US Magistrate Mary Ann Medler of the US District Court for the Eastern District of Missouri said Robert Angell’s legal claims over pension payments made to his former wife were filed too late because he had been notified of the arrangement 14 years before he went to court, according to a BNA report.

The court said that under ERISA, an action for breach of fiduciary duty must be brought the earlier of six years after the date of the last action that constituted the breach, or three years after the earliest date on which the plaintiff had actual knowledge of the breach.

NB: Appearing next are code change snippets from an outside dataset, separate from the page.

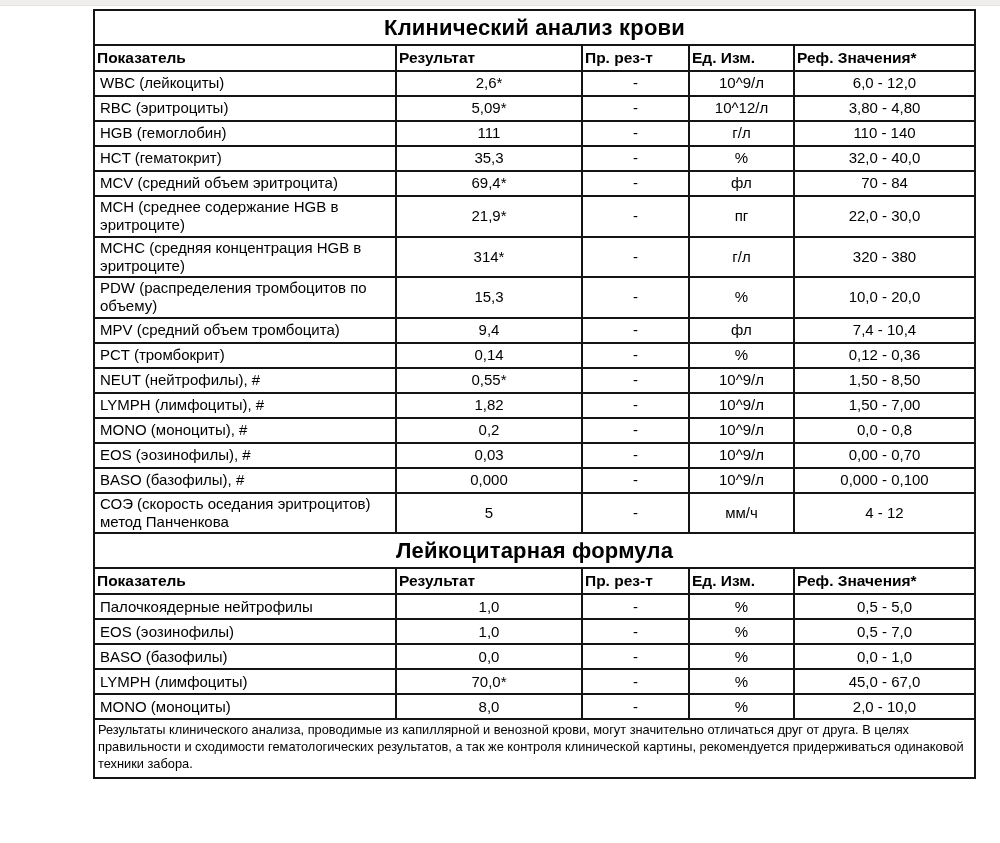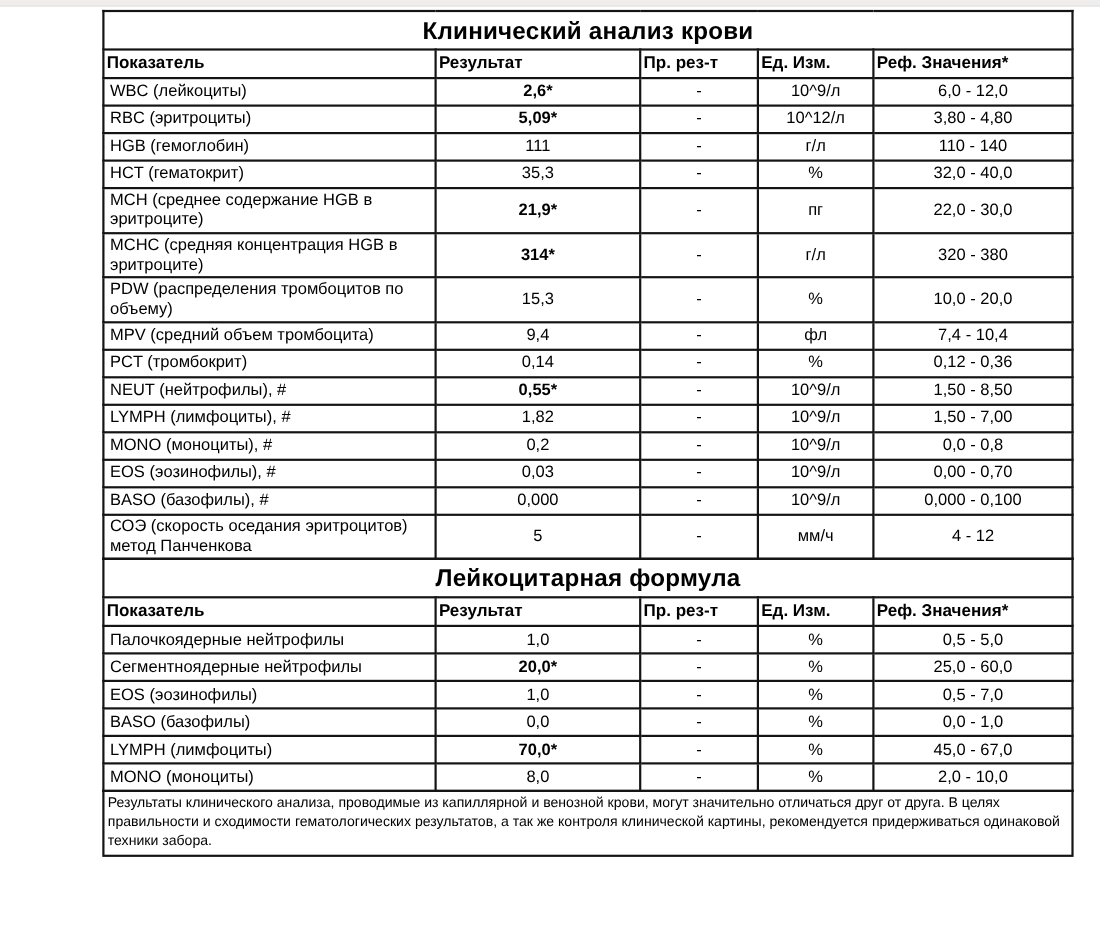--- a/index.html
+++ b/index.html
@@ -59,7 +59,7 @@
     text-align: left;
     padding-left: 5px;
   }
-  td.bold { font-weight: bold; margin-top: 40px; }
+  td.bold { font-weight: normal; margin-top: 40px; }
   .footer-note {
     margin-top: -2px;
     width: 873px;

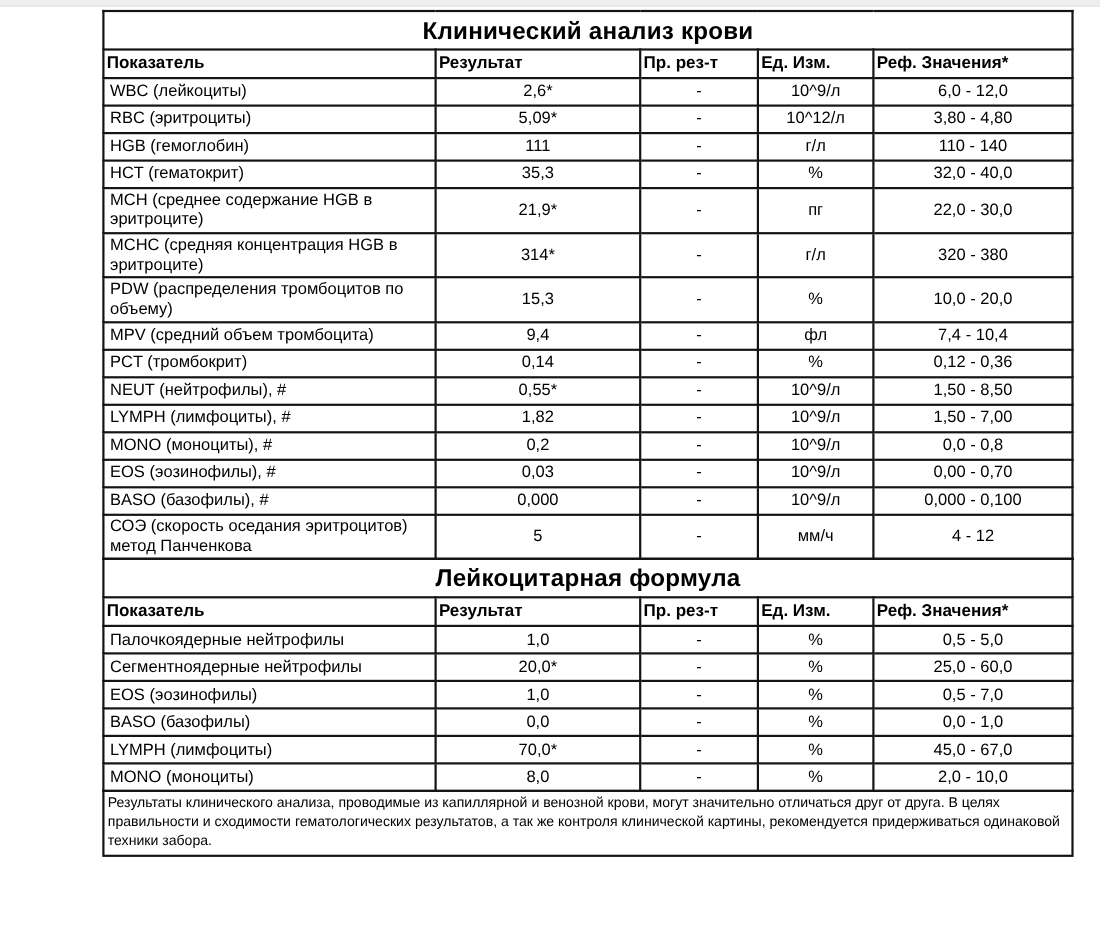--- a/index.html
+++ b/index.html
@@ -127,6 +127,13 @@
           <td>32,0 - 40,0</td>
         </tr>
         <tr>
+          <td class="param">MCV (средний объем эритроцита)</td>
+          <td class="bold">69,4*</td>
+          <td>-</td>
+          <td>фл</td>
+          <td>70 - 84</td>
+        </tr>
+        <tr>
           <td class="param">MCH (среднее содержание HGB в эритроците)</td>
           <td class="bold">21,9*</td>
           <td>-</td>

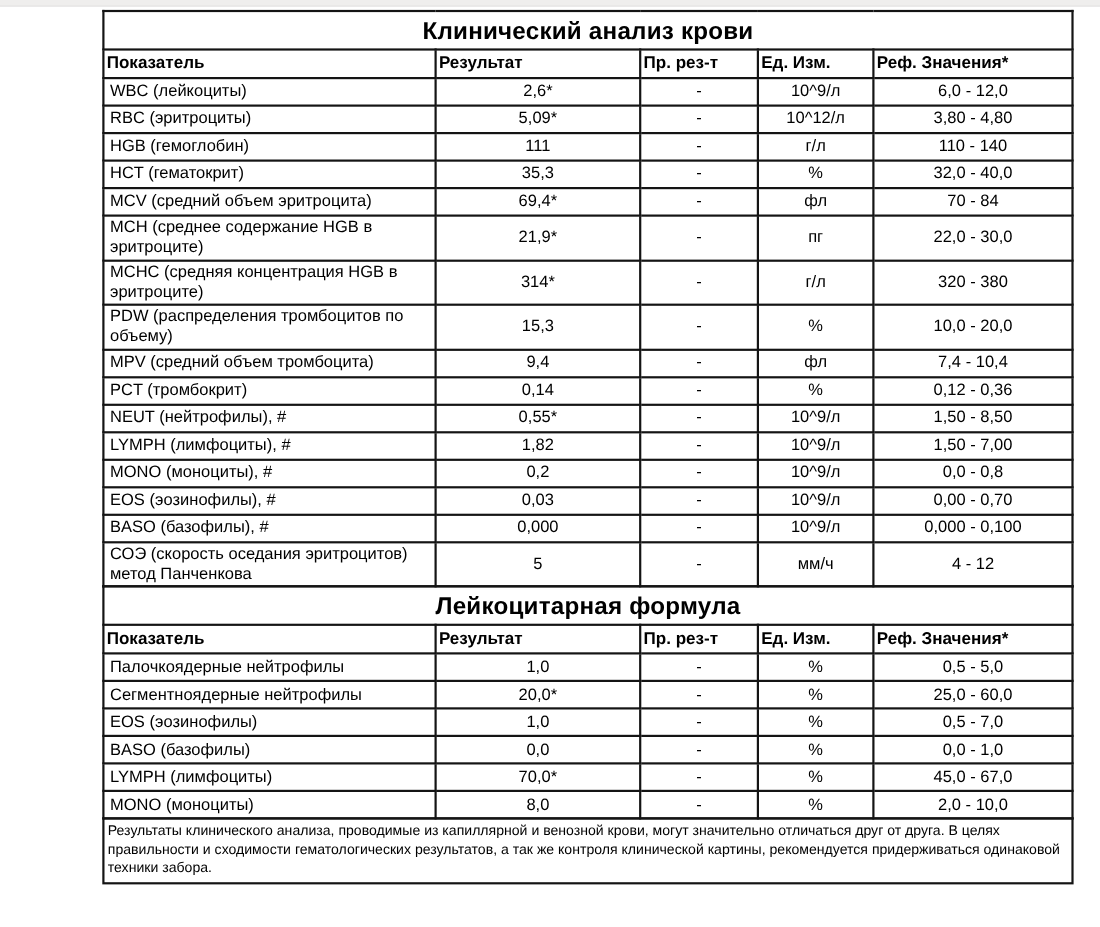--- a/index.html
+++ b/index.html
@@ -242,13 +242,6 @@
           <td>0,5 - 5,0</td>
         </tr>
         <tr>
-          <td class="param">Сегментноядерные нейтрофилы</td>
-          <td class="bold">20,0*</td>
-          <td>-</td>
-          <td>%</td>
-          <td>25,0 - 60,0</td>
-        </tr>
-        <tr>
           <td class="param">EOS (эозинофилы)</td>
           <td>1,0</td>
           <td>-</td>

In this case, both limitations periods had run, Medler ruled.

Medler pointed out Angell has been notified in 1990 about a court order awarding his former wife Lenna Angell part of his pension and that Angell’s monthly check was decreased by the amount paid to his wife starting in 1991.

Starting in 1952, Robert Angell participated in two separate pension plans while working for Trans World Airlines. In 1983, he was divorced from Lenna Angell, and she was awarded by a state court a share of her husband’s pension.

Beginning in 1991, John Hancock sent a portion of Robert Angell’s pension to Lenna Angell each month, pursuant to a group annuity contract and funding agreement with TWA. In 2005, Robert sued John Hancock alleging that by sending part of his pension each month to Lenna, John Hancock breached its ERISA fiduciary duty, its co-fiduciary duty, and that John Hancock owed Robert over $86,000 for benefits wrongfully assigned and alienated.

The case is Angell v. John Hancock Life Insurance Co., E.D. Mo., No. 4:05CV2220MLM, 3/13/06.